- Assignment:
Please restate the data below word for word, omitting all images.

(Material shown)

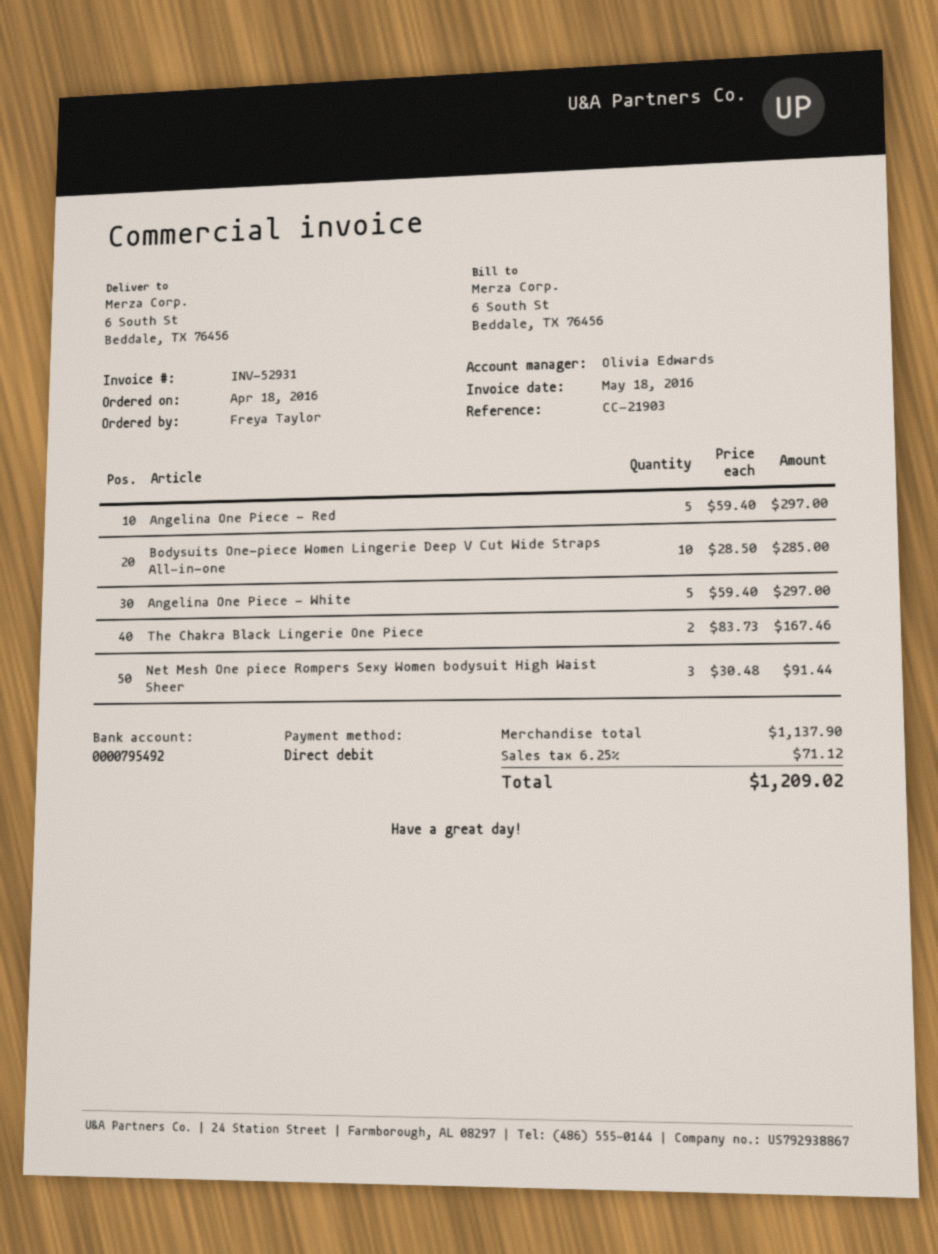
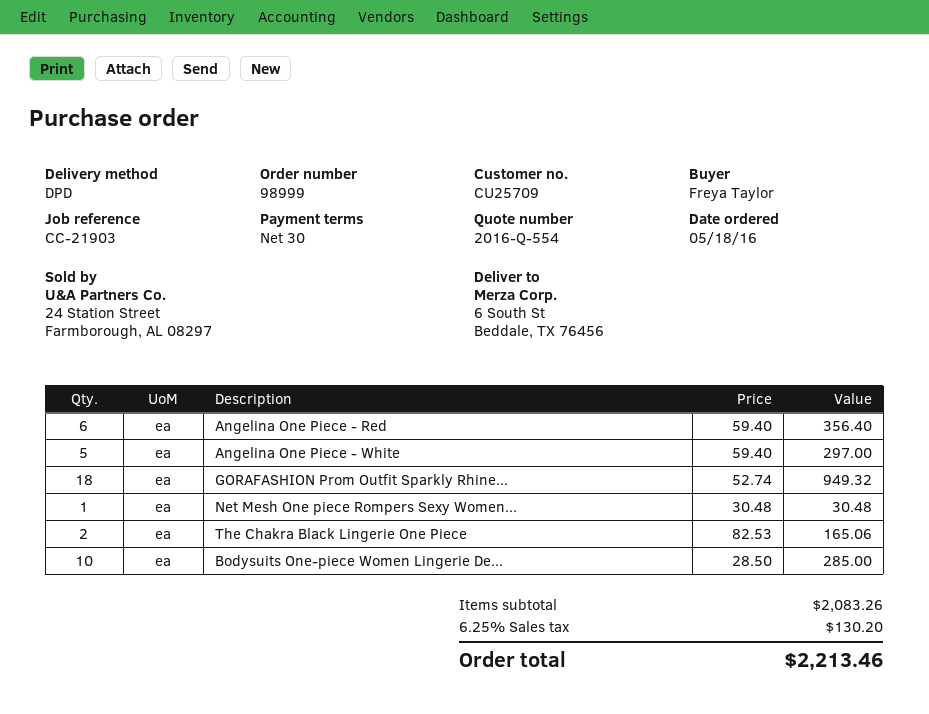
order date: 2016-04-18 -> 2016-05-18
Angelina One Piece - Red: 5 x 59.40 = 297.00 -> 6 x 59.40 = 356.40
The Chakra Black Lingerie One Piece: 2 x 83.73 = 167.46 -> 2 x 82.53 = 165.06
Net Mesh One piece Rompers Sexy Women bodysuit High Waist Sheer: 3 x 30.48 = 91.44 -> 1 x 30.48 = 30.48
GORAFASHION Prom Outfit Sparkly Rhine...: none -> 18 x 52.74 = 949.32
subtotal: 1137.90 -> 2083.26
tax: 6.25% = 71.12 -> 6.25% = 130.20
total: 1209.02 -> 2213.46

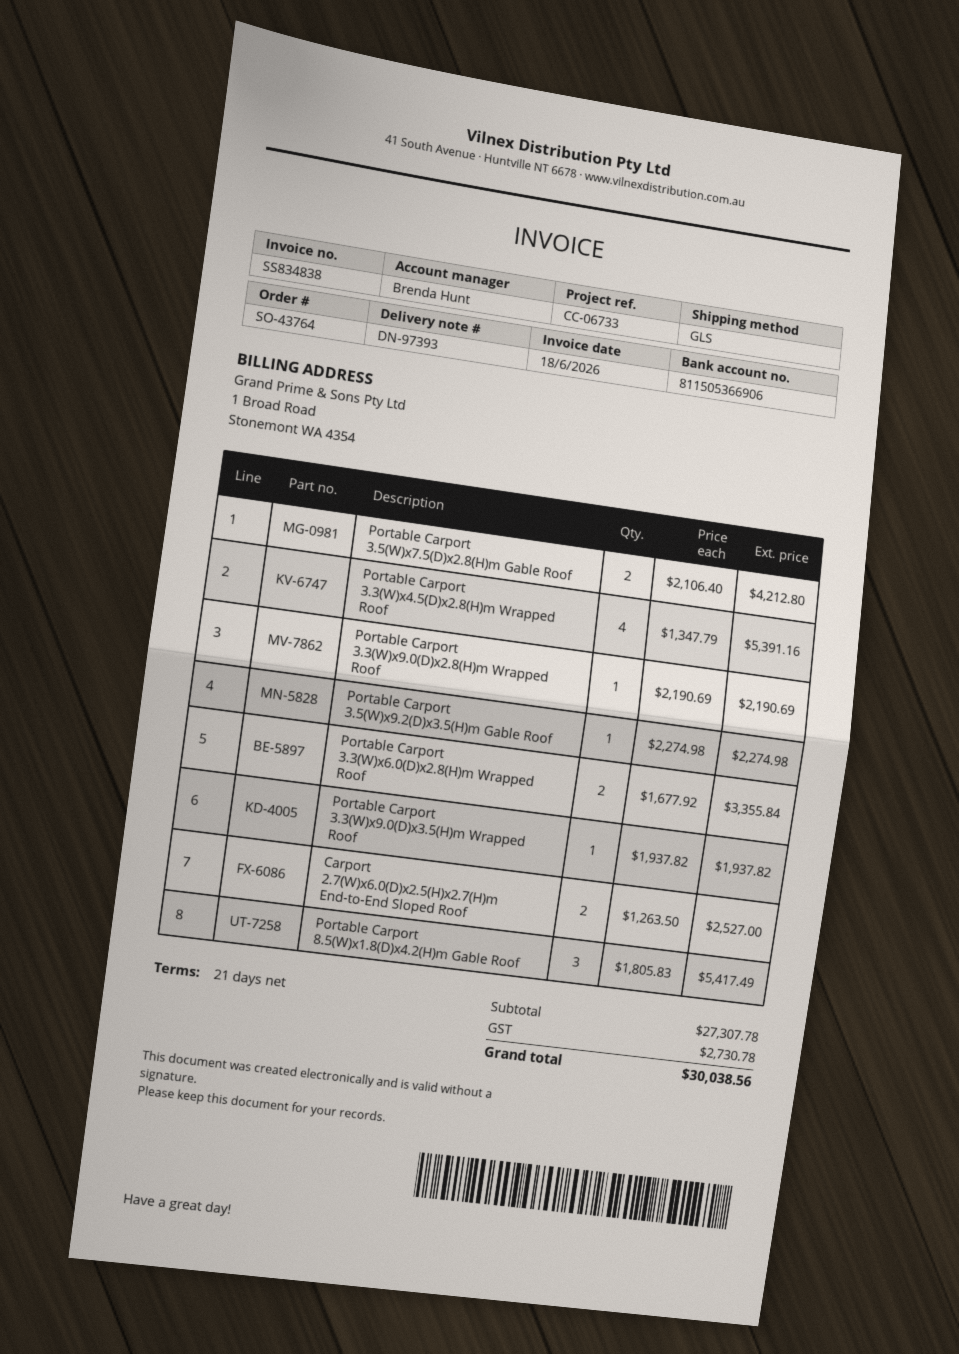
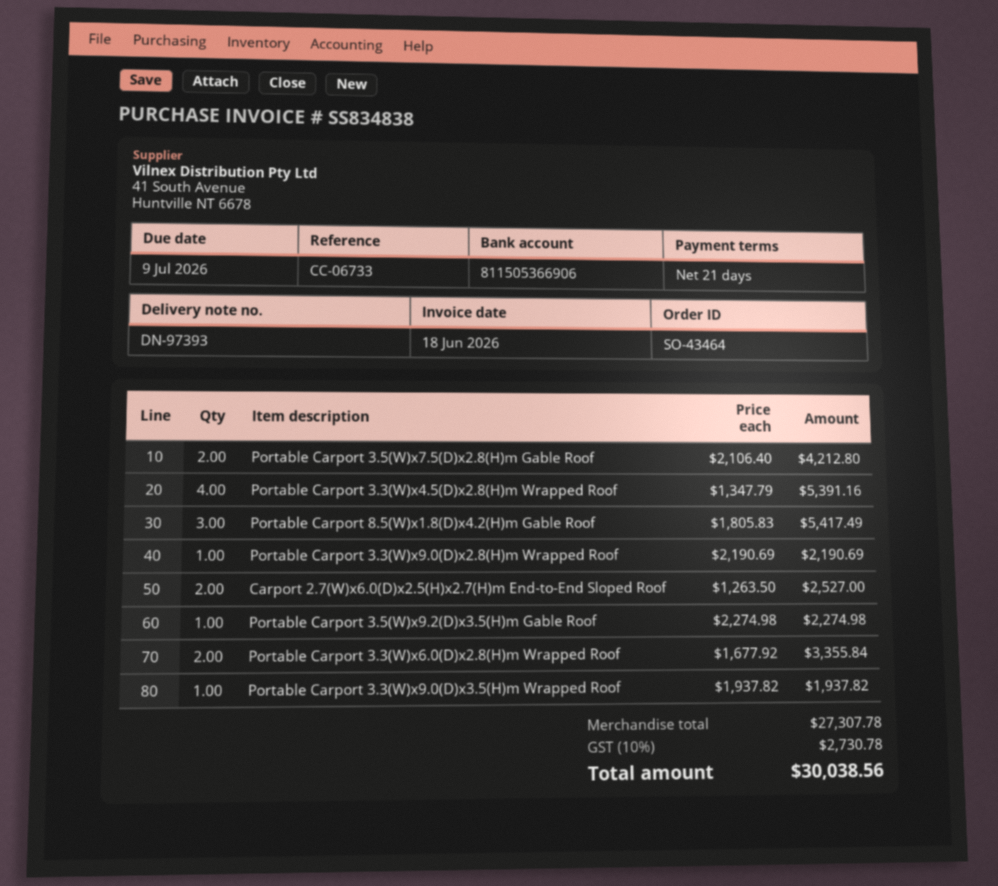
order number: SO-43764 -> SO-43464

(End Material shown)

- Written answer:
order date: 2016-04-18 -> 2016-05-18
Angelina One Piece - Red: 5 x 59.40 = 297.00 -> 6 x 59.40 = 356.40
The Chakra Black Lingerie One Piece: 2 x 83.73 = 167.46 -> 2 x 82.53 = 165.06
Net Mesh One piece Rompers Sexy Women bodysuit High Waist Sheer: 3 x 30.48 = 91.44 -> 1 x 30.48 = 30.48
GORAFASHION Prom Outfit Sparkly Rhine...: none -> 18 x 52.74 = 949.32
subtotal: 1137.90 -> 2083.26
tax: 6.25% = 71.12 -> 6.25% = 130.20
total: 1209.02 -> 2213.46

order number: SO-43764 -> SO-43464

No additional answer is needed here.